→ **REQUIRED ACTION**
A single figure is required: the number of lines below that contain "Pandoc".

(Dataset entries)
------------------------------
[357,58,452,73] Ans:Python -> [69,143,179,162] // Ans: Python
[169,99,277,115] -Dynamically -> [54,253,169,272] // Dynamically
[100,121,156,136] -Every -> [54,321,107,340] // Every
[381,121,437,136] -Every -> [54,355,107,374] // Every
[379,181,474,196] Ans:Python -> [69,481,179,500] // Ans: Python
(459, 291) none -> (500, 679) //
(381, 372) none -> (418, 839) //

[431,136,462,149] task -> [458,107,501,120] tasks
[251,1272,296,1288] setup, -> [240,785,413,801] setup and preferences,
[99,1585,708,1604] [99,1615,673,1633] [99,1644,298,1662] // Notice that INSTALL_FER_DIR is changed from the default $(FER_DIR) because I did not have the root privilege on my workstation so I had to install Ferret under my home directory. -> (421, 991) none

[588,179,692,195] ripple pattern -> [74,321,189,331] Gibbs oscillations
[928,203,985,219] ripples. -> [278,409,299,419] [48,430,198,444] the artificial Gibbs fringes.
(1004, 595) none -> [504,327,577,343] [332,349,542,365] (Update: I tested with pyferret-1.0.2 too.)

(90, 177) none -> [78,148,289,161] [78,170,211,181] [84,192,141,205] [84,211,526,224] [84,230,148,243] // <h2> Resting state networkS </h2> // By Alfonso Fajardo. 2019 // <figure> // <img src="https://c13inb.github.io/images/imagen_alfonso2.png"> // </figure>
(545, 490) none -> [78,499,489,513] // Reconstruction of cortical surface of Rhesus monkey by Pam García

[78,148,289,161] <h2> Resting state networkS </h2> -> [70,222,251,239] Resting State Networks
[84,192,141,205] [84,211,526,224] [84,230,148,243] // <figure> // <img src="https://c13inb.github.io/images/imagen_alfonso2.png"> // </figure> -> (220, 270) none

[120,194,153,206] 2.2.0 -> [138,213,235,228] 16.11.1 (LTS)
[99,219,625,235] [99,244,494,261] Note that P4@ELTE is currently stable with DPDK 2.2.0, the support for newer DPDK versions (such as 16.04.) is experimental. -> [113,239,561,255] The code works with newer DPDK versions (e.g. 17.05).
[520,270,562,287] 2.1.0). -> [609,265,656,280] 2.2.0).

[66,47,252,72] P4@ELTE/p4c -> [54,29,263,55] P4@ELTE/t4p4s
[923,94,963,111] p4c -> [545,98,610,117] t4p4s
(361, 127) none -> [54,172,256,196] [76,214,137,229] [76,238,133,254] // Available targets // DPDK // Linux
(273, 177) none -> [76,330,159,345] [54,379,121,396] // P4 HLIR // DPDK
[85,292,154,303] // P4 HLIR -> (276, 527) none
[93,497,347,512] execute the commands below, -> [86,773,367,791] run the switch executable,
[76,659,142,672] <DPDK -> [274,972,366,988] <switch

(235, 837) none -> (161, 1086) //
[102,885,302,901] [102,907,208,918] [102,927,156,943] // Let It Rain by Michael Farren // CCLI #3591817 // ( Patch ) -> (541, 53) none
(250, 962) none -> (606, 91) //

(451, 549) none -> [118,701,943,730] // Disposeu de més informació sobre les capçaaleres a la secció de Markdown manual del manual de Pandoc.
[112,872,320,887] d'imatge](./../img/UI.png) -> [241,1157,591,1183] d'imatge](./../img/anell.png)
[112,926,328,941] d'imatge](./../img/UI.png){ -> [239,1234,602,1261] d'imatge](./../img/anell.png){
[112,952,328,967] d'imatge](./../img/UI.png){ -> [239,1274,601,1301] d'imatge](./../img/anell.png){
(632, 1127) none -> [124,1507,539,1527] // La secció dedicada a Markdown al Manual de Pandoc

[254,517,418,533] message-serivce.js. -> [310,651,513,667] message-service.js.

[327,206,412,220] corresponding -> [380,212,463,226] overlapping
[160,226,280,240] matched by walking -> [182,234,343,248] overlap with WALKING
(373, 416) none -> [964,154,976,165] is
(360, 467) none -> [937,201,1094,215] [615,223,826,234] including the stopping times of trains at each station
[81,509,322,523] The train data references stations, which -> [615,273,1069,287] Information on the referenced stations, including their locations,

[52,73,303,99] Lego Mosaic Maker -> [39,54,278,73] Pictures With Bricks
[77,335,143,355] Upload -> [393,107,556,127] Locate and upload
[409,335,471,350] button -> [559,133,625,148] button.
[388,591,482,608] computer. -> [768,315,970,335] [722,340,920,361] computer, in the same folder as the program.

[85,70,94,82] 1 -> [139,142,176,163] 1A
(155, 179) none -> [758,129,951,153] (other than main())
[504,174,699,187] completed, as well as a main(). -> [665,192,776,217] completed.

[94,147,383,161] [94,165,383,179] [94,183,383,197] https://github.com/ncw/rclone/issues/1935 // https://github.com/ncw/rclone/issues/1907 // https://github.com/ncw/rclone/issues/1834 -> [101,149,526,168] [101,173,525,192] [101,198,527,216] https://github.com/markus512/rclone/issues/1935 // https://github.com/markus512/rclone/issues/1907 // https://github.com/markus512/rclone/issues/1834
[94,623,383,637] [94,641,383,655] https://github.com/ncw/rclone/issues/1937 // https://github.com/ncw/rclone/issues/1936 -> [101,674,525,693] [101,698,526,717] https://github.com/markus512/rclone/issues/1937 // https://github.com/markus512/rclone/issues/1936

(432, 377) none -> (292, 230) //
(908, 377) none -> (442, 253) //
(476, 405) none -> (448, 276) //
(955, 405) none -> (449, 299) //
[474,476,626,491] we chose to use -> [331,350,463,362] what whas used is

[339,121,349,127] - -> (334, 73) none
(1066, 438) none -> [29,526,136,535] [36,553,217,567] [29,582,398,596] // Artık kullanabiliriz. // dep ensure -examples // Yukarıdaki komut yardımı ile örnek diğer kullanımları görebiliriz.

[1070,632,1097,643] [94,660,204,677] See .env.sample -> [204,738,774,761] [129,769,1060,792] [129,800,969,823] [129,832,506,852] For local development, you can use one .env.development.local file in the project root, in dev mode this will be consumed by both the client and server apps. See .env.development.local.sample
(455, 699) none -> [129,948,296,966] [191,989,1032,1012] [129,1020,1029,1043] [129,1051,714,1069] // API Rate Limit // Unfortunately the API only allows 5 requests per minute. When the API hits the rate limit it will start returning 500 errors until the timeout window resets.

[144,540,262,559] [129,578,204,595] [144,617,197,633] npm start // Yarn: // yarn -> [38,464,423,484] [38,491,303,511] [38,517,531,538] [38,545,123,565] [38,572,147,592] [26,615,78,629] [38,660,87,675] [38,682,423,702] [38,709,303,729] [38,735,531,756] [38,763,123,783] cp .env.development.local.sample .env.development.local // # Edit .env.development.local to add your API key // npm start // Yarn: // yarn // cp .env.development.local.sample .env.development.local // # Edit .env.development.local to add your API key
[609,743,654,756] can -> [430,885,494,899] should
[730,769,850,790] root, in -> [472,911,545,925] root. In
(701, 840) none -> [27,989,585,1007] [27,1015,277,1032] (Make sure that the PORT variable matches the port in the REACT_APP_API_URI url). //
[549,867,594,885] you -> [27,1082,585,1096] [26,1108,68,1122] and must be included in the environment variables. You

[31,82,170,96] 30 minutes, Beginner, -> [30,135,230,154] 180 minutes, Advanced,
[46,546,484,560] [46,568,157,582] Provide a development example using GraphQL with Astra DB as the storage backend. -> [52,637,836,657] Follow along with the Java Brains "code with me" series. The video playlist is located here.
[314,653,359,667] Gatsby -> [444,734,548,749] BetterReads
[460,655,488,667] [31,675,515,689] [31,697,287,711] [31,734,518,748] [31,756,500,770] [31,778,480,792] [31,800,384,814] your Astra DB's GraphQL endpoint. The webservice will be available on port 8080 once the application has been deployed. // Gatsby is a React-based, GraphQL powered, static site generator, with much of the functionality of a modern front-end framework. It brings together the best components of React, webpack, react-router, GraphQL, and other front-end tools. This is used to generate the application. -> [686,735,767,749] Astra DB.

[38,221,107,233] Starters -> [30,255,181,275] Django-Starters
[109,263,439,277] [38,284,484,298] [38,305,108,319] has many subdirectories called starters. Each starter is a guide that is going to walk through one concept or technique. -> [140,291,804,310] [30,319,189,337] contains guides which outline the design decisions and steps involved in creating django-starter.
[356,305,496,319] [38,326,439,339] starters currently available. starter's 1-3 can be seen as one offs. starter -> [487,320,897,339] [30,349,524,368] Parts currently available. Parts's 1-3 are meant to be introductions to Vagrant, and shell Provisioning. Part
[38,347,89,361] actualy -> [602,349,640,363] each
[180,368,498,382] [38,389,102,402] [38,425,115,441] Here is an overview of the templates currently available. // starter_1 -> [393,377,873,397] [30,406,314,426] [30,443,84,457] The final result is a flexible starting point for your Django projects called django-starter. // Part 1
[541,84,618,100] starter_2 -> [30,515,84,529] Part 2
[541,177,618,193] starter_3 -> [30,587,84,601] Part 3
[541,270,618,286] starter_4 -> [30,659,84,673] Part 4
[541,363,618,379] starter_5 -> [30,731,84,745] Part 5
------------------------------
→ **SOLUTION**
2